* Instructions for the task
Could you give the records below again exactly, without the pictures?

------ Exercise inputs ------

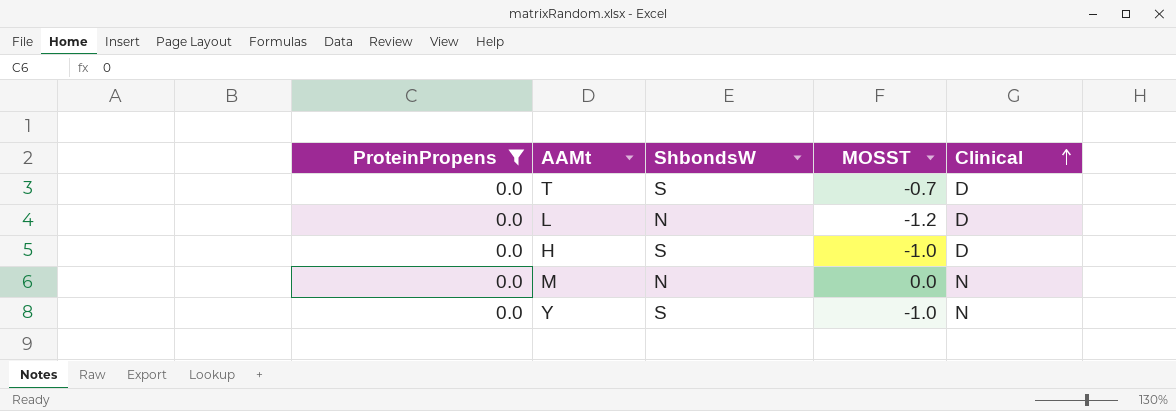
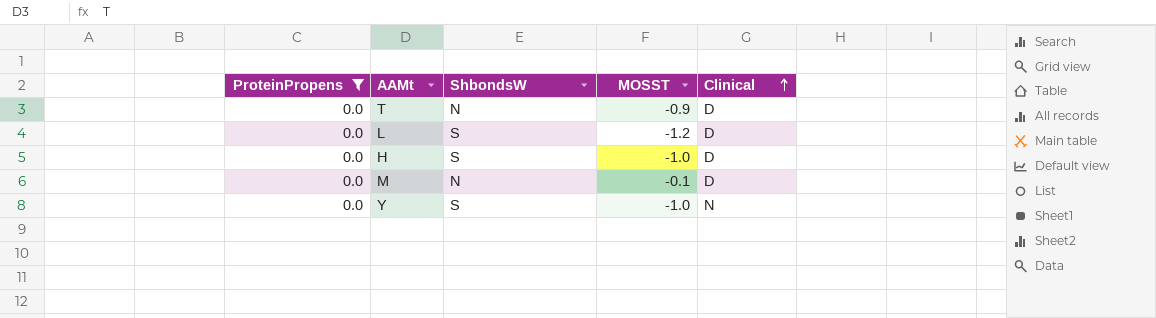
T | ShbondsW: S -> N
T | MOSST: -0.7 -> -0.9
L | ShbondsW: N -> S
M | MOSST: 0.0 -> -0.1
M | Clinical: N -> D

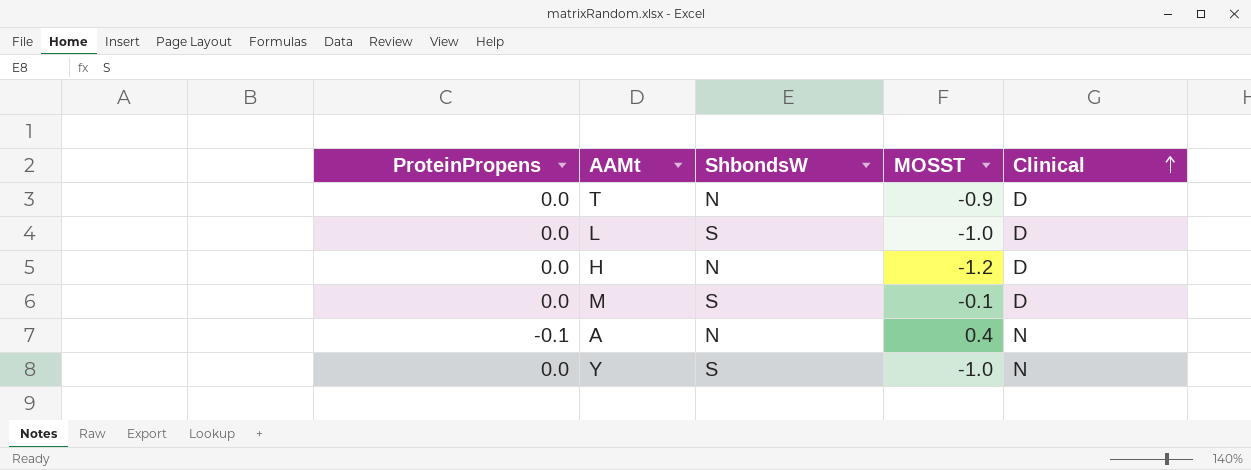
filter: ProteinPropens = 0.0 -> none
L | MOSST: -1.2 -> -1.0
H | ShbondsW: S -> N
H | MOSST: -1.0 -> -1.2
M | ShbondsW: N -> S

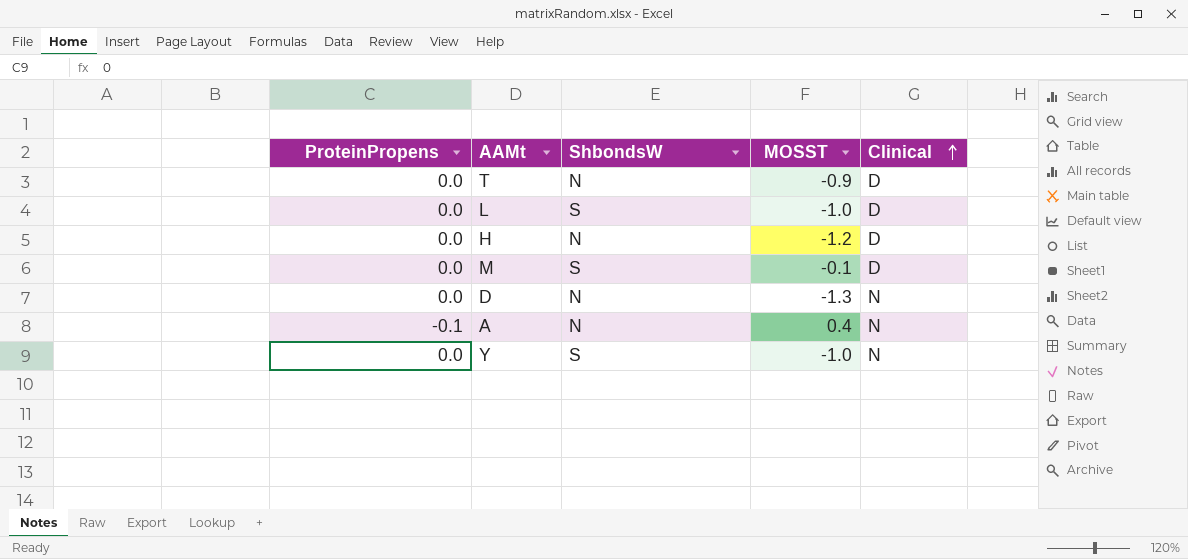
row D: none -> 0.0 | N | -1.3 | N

------

* Output
T | ShbondsW: S -> N
T | MOSST: -0.7 -> -0.9
L | ShbondsW: N -> S
M | MOSST: 0.0 -> -0.1
M | Clinical: N -> D

filter: ProteinPropens = 0.0 -> none
L | MOSST: -1.2 -> -1.0
H | ShbondsW: S -> N
H | MOSST: -1.0 -> -1.2
M | ShbondsW: N -> S

row D: none -> 0.0 | N | -1.3 | N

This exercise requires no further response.